▶ What the task requires
Where does the word "subtotal" show up in the records? Copy every line that has it.

▶ Data excerpts

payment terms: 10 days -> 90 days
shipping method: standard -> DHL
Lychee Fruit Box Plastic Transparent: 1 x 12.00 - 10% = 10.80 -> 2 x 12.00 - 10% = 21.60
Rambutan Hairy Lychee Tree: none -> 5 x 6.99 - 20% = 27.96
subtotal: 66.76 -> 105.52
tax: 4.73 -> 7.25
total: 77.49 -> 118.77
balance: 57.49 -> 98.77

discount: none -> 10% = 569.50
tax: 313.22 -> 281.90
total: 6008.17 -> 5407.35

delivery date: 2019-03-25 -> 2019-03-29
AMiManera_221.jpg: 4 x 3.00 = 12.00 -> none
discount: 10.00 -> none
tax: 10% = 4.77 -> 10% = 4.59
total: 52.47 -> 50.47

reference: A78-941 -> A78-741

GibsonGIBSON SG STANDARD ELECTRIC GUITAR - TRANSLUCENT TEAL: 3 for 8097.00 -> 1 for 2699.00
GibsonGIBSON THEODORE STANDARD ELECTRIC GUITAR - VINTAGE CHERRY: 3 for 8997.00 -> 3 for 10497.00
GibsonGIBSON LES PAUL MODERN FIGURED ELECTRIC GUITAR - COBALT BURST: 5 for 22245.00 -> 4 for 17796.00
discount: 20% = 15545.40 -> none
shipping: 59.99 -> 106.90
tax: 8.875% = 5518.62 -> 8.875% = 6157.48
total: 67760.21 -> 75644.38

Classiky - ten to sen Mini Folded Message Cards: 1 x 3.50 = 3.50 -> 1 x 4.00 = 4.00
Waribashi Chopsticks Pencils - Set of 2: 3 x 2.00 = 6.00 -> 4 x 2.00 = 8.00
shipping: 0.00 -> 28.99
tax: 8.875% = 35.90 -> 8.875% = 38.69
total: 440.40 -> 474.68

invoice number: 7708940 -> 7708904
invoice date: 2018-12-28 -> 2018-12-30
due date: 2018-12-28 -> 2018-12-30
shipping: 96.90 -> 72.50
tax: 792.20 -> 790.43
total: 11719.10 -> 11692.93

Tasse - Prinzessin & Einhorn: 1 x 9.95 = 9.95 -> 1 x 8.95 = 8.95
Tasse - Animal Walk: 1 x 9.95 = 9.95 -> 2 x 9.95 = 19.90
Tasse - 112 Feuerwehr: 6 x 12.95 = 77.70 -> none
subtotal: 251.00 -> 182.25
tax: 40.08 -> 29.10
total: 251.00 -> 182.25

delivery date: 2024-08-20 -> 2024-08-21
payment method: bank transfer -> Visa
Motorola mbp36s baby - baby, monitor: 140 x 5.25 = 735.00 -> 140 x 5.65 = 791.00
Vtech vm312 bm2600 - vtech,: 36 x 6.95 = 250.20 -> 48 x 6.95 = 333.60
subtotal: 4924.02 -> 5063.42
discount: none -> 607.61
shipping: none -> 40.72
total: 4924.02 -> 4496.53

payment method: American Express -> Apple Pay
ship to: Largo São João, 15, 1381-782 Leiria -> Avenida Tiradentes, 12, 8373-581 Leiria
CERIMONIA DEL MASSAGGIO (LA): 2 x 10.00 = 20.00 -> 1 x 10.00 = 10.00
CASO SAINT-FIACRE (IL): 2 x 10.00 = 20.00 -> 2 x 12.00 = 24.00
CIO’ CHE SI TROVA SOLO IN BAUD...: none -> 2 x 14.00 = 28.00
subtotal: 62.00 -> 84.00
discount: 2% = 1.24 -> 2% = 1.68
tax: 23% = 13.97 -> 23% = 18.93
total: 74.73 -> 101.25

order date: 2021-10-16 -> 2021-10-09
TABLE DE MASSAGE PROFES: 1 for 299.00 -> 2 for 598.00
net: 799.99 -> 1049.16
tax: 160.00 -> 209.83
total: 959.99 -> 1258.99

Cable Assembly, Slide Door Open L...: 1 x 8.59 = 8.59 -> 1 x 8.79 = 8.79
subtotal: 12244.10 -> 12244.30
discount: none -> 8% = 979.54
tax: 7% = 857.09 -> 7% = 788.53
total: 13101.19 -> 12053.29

▶ Answer box
subtotal: 66.76 -> 105.52
subtotal: 251.00 -> 182.25
subtotal: 4924.02 -> 5063.42
subtotal: 62.00 -> 84.00
subtotal: 12244.10 -> 12244.30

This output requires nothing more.